_Activity_
Of the lines below, reproduce exactly those from the line containing "(437, 1389) none" to the end, including both the first and the last.

======== Dataset records

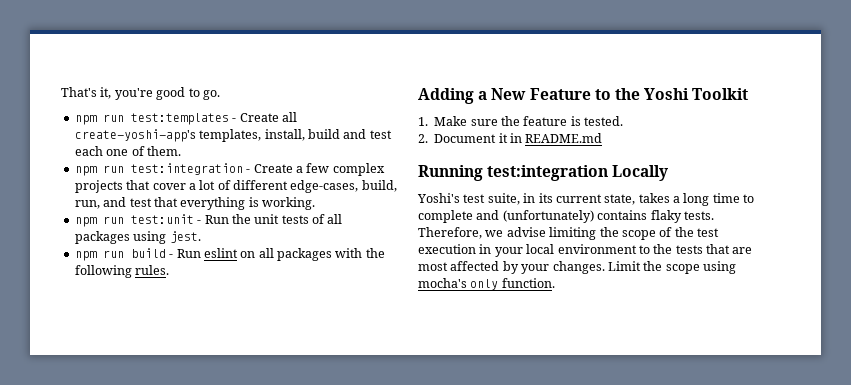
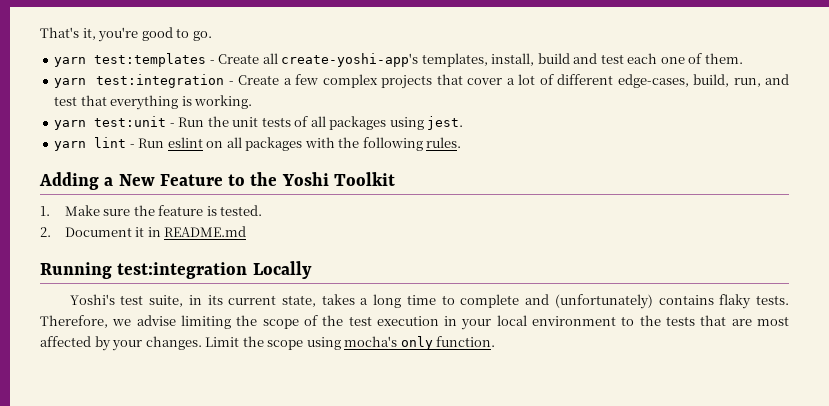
[74,114,124,125] npm run -> [54,57,87,67] yarn
[74,165,124,176] npm run -> [54,78,87,88] yarn
[74,216,124,227] npm run -> [54,120,87,130] yarn
[74,248,166,261] npm run build -> [54,137,127,151] yarn lint

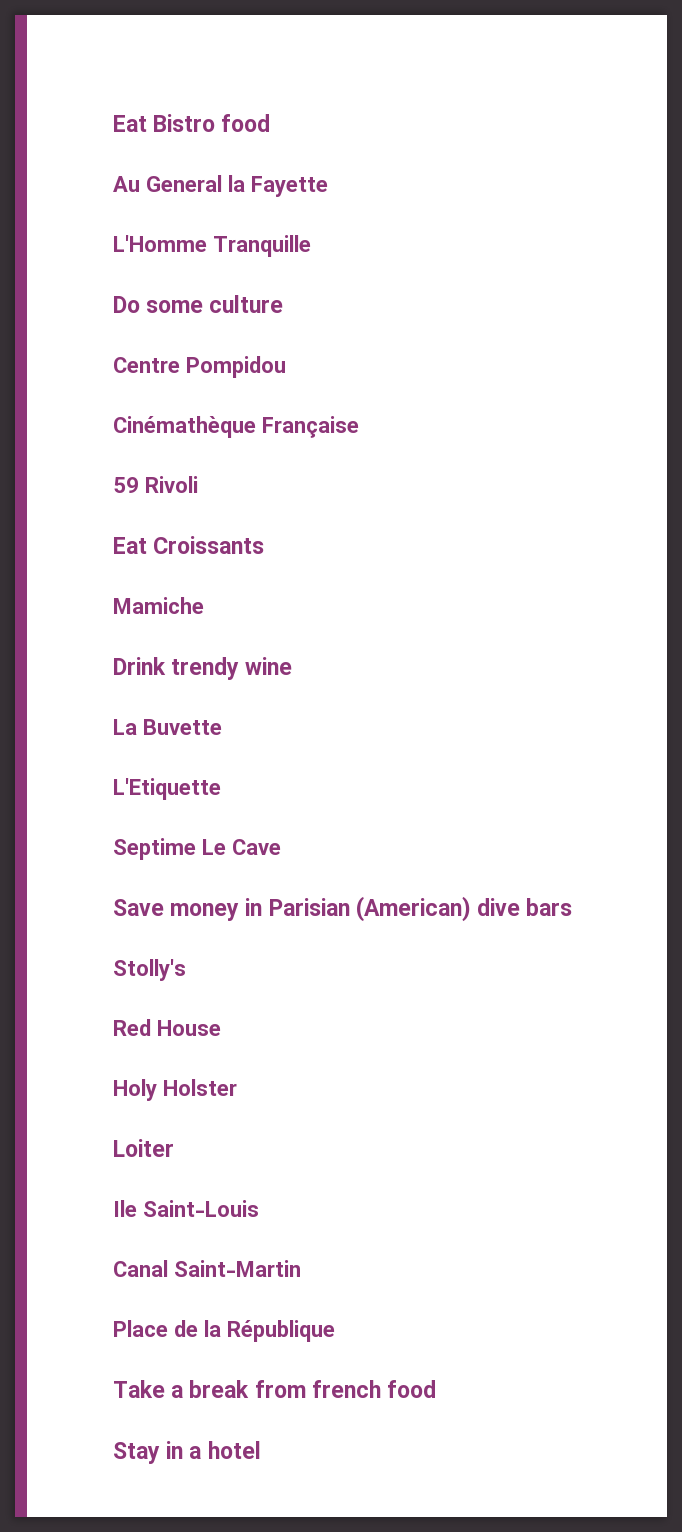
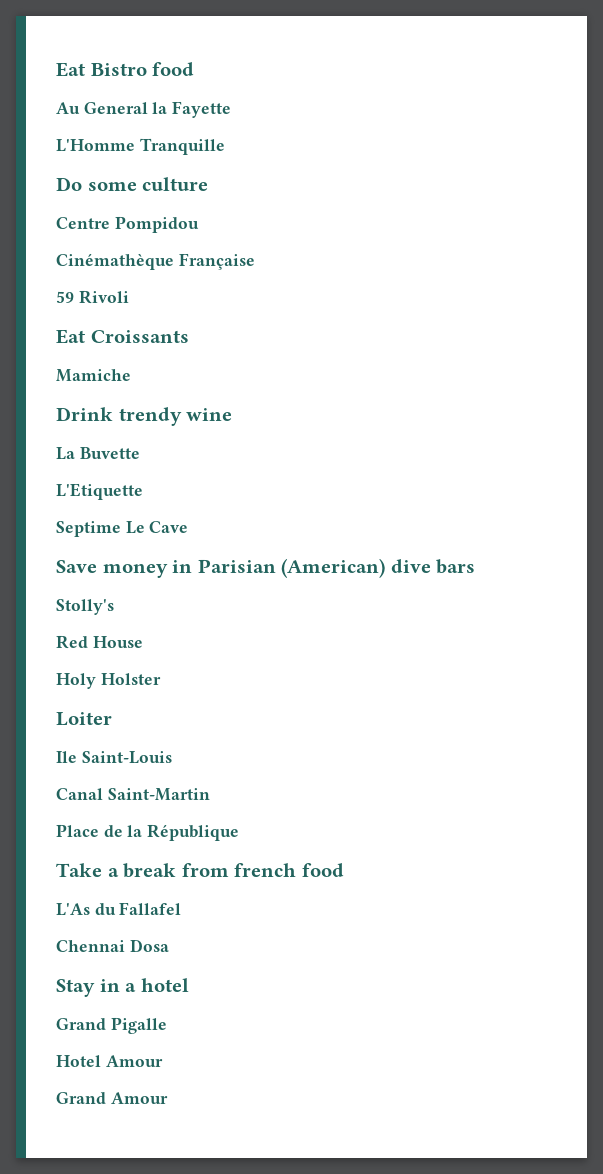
(437, 1389) none -> [56,902,182,916] [56,939,169,952] // L'As du Fallafel // Chennai Dosa
(261, 1450) none -> [56,1017,167,1034] [56,1055,163,1067] [56,1092,168,1104] // Grand Pigalle // Hotel Amour // Grand Amour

================

_Written reply_
(437, 1389) none -> [56,902,182,916] [56,939,169,952] // L'As du Fallafel // Chennai Dosa
(261, 1450) none -> [56,1017,167,1034] [56,1055,163,1067] [56,1092,168,1104] // Grand Pigalle // Hotel Amour // Grand Amour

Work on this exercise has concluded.